Alignments – NCEA Submission 2018

Julia Westera Julia Westera

This submission has direct relevance to all 6 Big Opportunities:

  • Create space at NCEA Level 1 for powerful learning
  • Literacy / Numeracy
  • Refocus on Learning
  • Ensure NCEA Levels 2 and 3 support good connections beyond schooling
  • Ensure the Record of Achievement tells us about learners’ capabilities
  • Dismantling barriers to NCEA

Foundational Learning to access NCEA and the Broader Curriculum

Where are the evidence-based interventions?

If schools have a shared, cross-curricular pedagogy that empowers students as learners, thinkers and collaborators, they have a foundation from which each teacher is able to co-construct rich learning opportunities with students.

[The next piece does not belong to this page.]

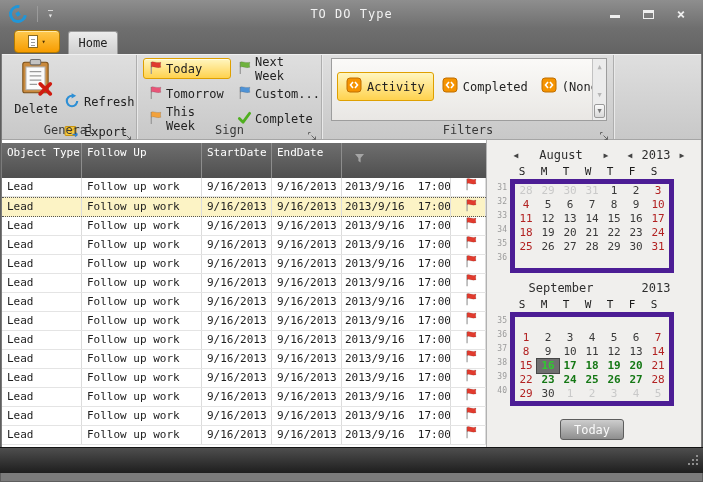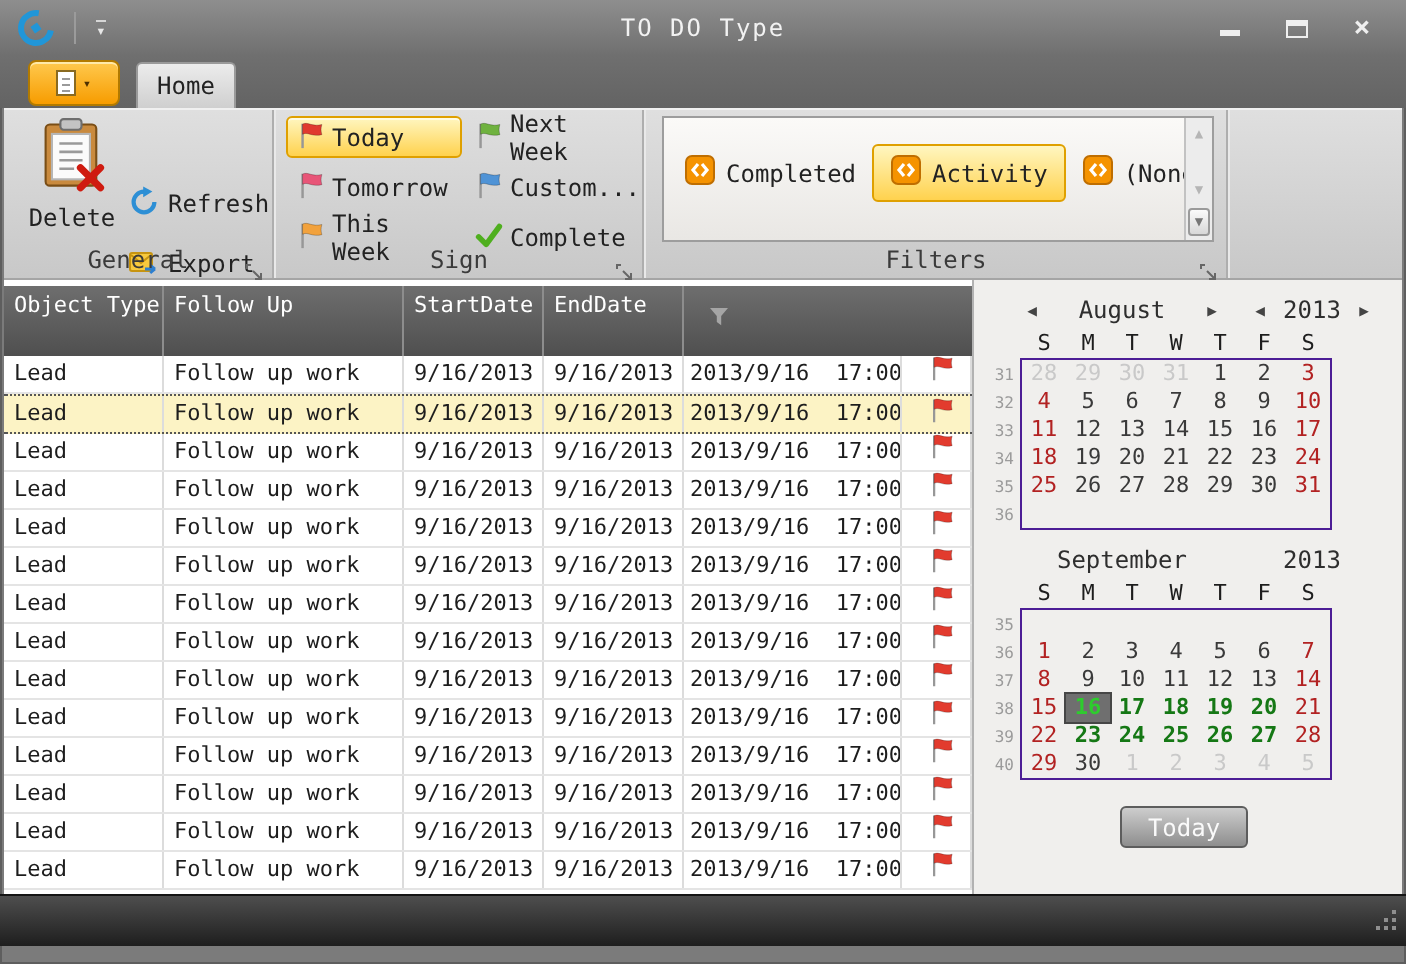"Completed" div.filteritem { order: before "Activity" -> after "Activity" }
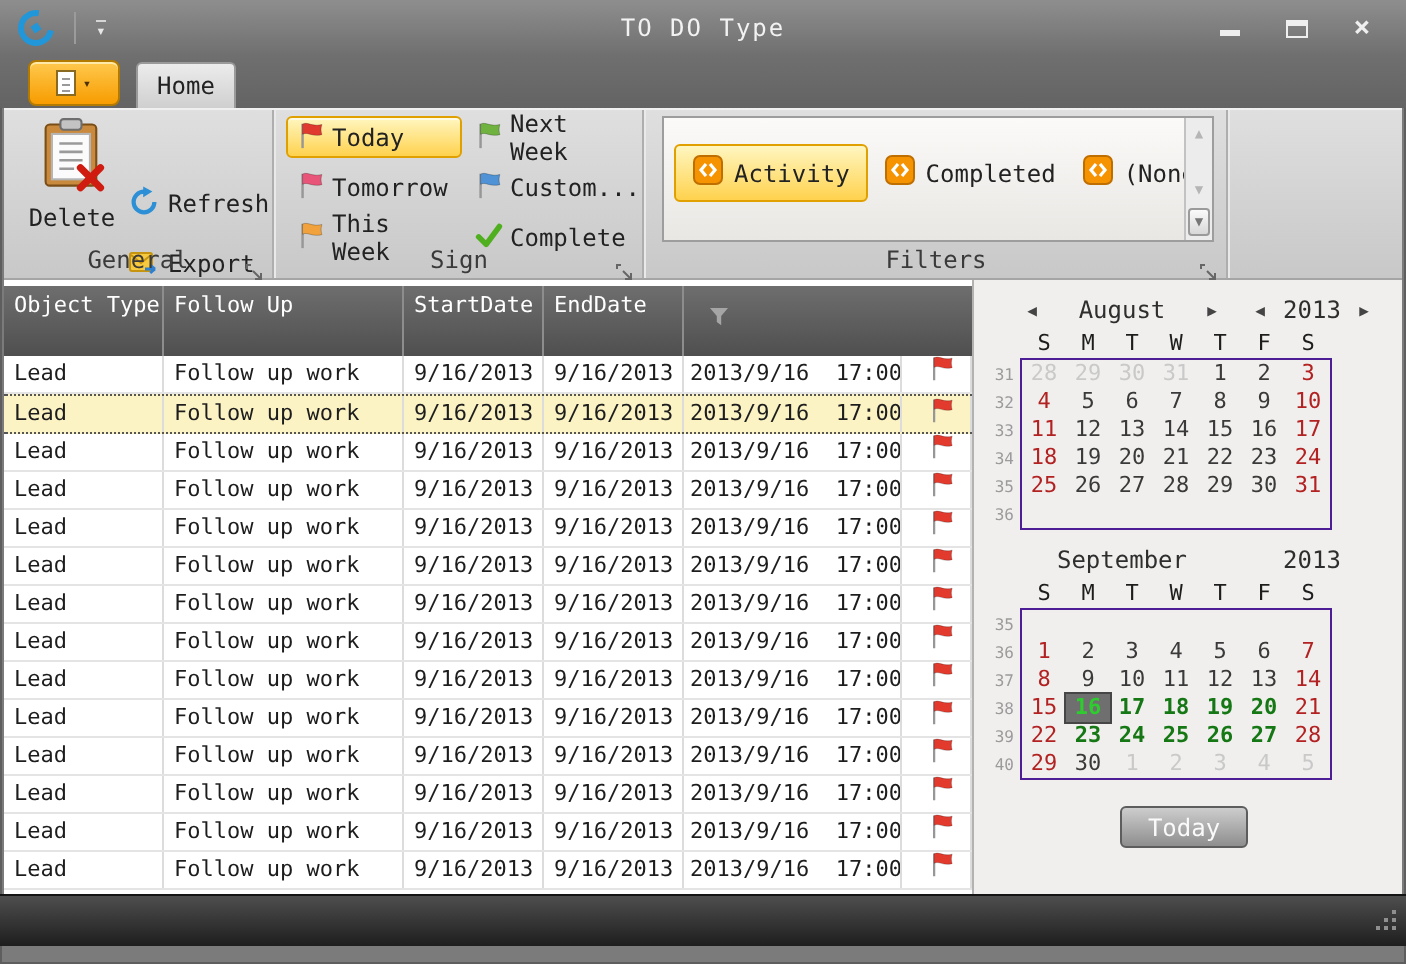"28" .daybox { border: 1px solid #4c1d95 -> 5px solid #4c1d95 }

Whatever NCEA looks like, for learning to be effective and future-focused at the senior high school level, students need a solid foundation of intertwined thinking, learning and collaborative skills integrated deeply across literacy, numeracy and all learning areas. If NCEA is the stepping stone into further education and employment, then it must reflect not only content knowledge, but the key skills and dispositions that students have developed to enable them to be collaborative thinkers and problem-solvers who enjoy challenges, around the future use of both that and new knowledge.

The current system appears to reinforce traditional silo thinking of learning areas, rather than facilitating integrated learning that encourages students to cognitively interleaf across a range of ideas, strategies and discourses. Learning such as this needs to start early in a student’s schooling, but with a clear vision that this learning is setting students up as life-long learners, not merely enabling them to pass examinations in an isolated and insular fashion.

Evidence-based foundational learning in the formative years and consistently integrated throughout schooling, including in the senior years, can provide a shared language and a process of learning that deeply weaves together and empowers students, whanau, teachers, schools/kura and communities. Some interventions such as Reciprocal Teaching-RT3T™ and Developing Mathematical Inquiry Communities - DMIC, have a large evidence-base from both NZ and international research which shows a significant improvement to raising literacy and numeracy and cross-curricular achievement - for all students, irrespective of age, gender and ethnicity. (see Best Evidence Synthesis Exemplars, https://www.educationcounts.govt.nz/topics/bes/resources/bes-exemplars)

However currently, there are many barriers to equitable access to these foundational interventions for schools and their communities.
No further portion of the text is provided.